KazMunaiGaz, the Kazakh national oil company, and China National Petroleum are building a section from Atasu, in eastern Kazakhstan, to the Chinese border town of Alashankou. The link will be able to pump 200,000 bpd, about 3 percent of China's demand, from Dec. 16 and the capacity may be doubled later if more crude oil is found, Kazakh Energy Minister Vladimir Shkolnik said June 29.
Chinese companies produce about 140,000 bpd in Kazakhstan, Shkolnik said.
China National Petroleum is the state-run parent of Hong Kong-listed PetroChina. The parent's unit CNPC International would acquire PetroKazakhstan.

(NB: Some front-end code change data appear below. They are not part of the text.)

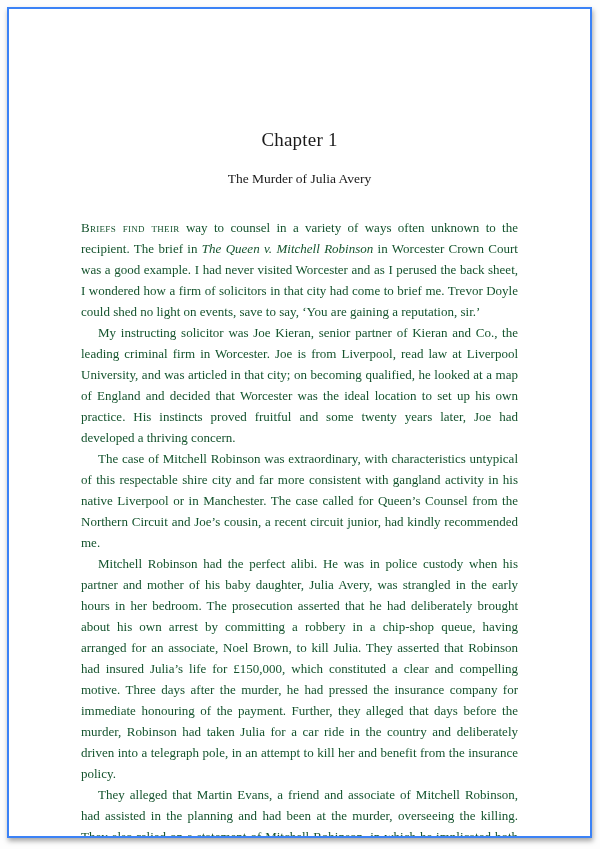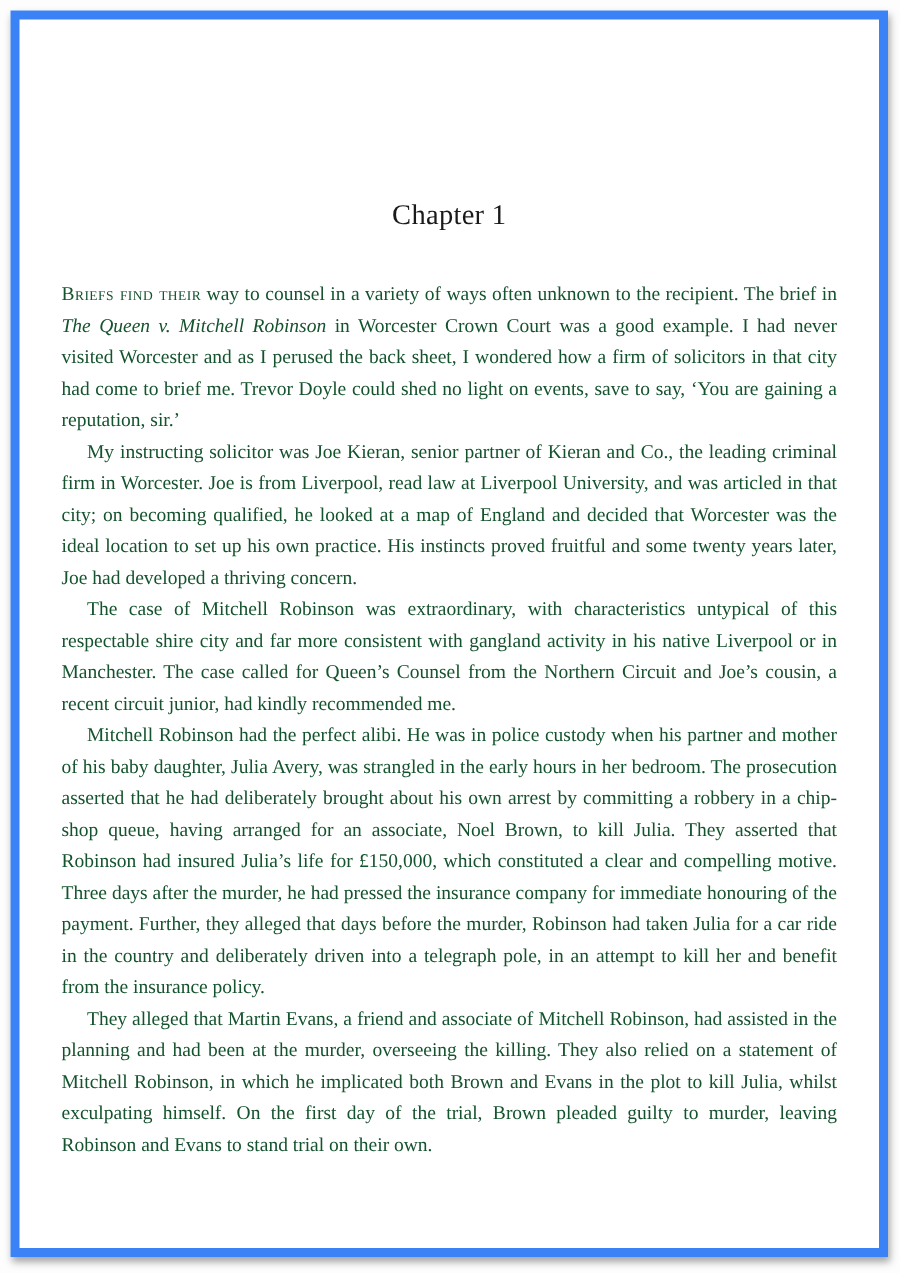--- a/index.html
+++ b/index.html
@@ -11,23 +11,23 @@
   .canvas {
     position: relative;
     width: 600px; height: 849px;
     background: #fdfdfd;
     overflow: hidden;
   }
   .page {
     position: absolute;
     top: 7px; left: 7px; right: 8px; bottom: 11px;
     background: #ffffff;
-    border: 6px solid #3b82f6;
+    border: 2px solid #3b82f6;
     box-shadow: 1px 3px 5px rgba(0,0,0,0.35);
-    padding: 0 28px;
+    padding: 0 72px;
     overflow: hidden;
   }
   .chapter-title {
     margin-top: 120px;
     text-align: center;
     font-size: 19px;
     font-weight: normal;
     color: #1a1a1a;
     letter-spacing: 0.2px;
   }
@@ -51,20 +51,21 @@
   .case-name { font-style: italic; }
 </style>
 </head>
 <body>
 
 <div class="canvas">
   <div class="page">
 
     <h1 class="chapter-title">Chapter 1</h1>
 
+    <h2 class="chapter-subtitle">The Murder of Julia Avery</h2>
 
     <div class="body-text">
 
       <p class="para no-indent"><span class="smallcaps">Briefs find their</span><span> way to counsel in a variety of ways often unknown to the recipient. The brief in </span><span class="case-name">The Queen v. Mitchell Robinson</span><span> in Worcester Crown Court was a good example. I had never visited Worcester and as I perused the back sheet, I wondered how a firm of solicitors in that city had come to brief me. Trevor Doyle could shed no light on events, save to say, ‘You are gaining a reputation, sir.’</span></p>
 
       <p class="para">My instructing solicitor was Joe Kieran, senior partner of Kieran and Co., the leading criminal firm in Worcester. Joe is from Liverpool, read law at Liverpool University, and was articled in that city; on becoming qualified, he looked at a map of England and decided that Worcester was the ideal location to set up his own practice. His instincts proved fruitful and some twenty years later, Joe had developed a thriving concern.</p>
 
       <p class="para">The case of Mitchell Robinson was extraordinary, with characteristics untypical of this respectable shire city and far more consistent with gangland activity in his native Liverpool or in Manchester. The case called for Queen’s Counsel from the Northern Circuit and Joe’s cousin, a recent circuit junior, had kindly recommended me.</p>
 
       <p class="para">Mitchell Robinson had the perfect alibi. He was in police custody when his partner and mother of his baby daughter, Julia Avery, was strangled in the early hours in her bedroom. The prosecution asserted that he had deliberately brought about his own arrest by committing a robbery in a chip-shop queue, having arranged for an associate, Noel Brown, to kill Julia. They asserted that Robinson had insured Julia’s life for £150,000, which constituted a clear and compelling motive. Three days after the murder, he had pressed the insurance company for immediate honouring of the payment. Further, they alleged that days before the murder, Robinson had taken Julia for a car ride in the country and deliberately driven into a telegraph pole, in an attempt to kill her and benefit from the insurance policy.</p>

PetroChina on June 10 said it planned to form a 50-50 venture with the parent by the end of this year for long-term overseas expansion and managing all existing foreign assets including three major oil and gas fields and a pipeline in Kazakhstan.
Mao Zefeng, a spokesman for the Hong Kong-listed unit, declined to comment on whether the joint venture may take over the PetroKazakhstan assets from the parent.
Cao Yushu, a spokesman at China's National Development and Reform Commission, and Chong Quan, a spokesman at the Commerce Ministry, were not immediately available for comment.
A foreign ministry spokesman said such transactions were commercial business and declined to comment.
PetroKazakhstan's London-traded stock rose 16 percent to 29.625 pounds ($53.23) in early trading.
PetroKazakhstan's board recommended that its shareholders accept the Chinese oil company's offer. The transaction is expected to close in October.
Goldman Sachs is advising PetroKazakhstan, which agreed to pay a $125 million breakup fee. Citigroup Global Markets is the financial adviser to China National Petroleum.
China's biggest takeover to date was Lenovo Group's $1.25 billion purchase of IBM's personal computer unit, completed in May.
PetroKazakhstan, the third-largest oil producer in Kazakhstan, on June 27 said it had been approached by several prospective buyers.
The company's production averaged 151,102 bpd in 2004. KazMunaiGas is the largest oil producer in Kazakhstan, followed by Chevron.
Isautier was hired as CEO in 1999. He bought a refinery in Kazakhstan, and the company emerged from bankruptcy in 2000. The company was renamed PetroKazakhstan in 2003.
Isautier in May said he would retire in September, leaving amid legal disputes with Kazakhstan and LUKoil. He owns 3.1 percent of PetroKazakhstan's stock, worth $126 million.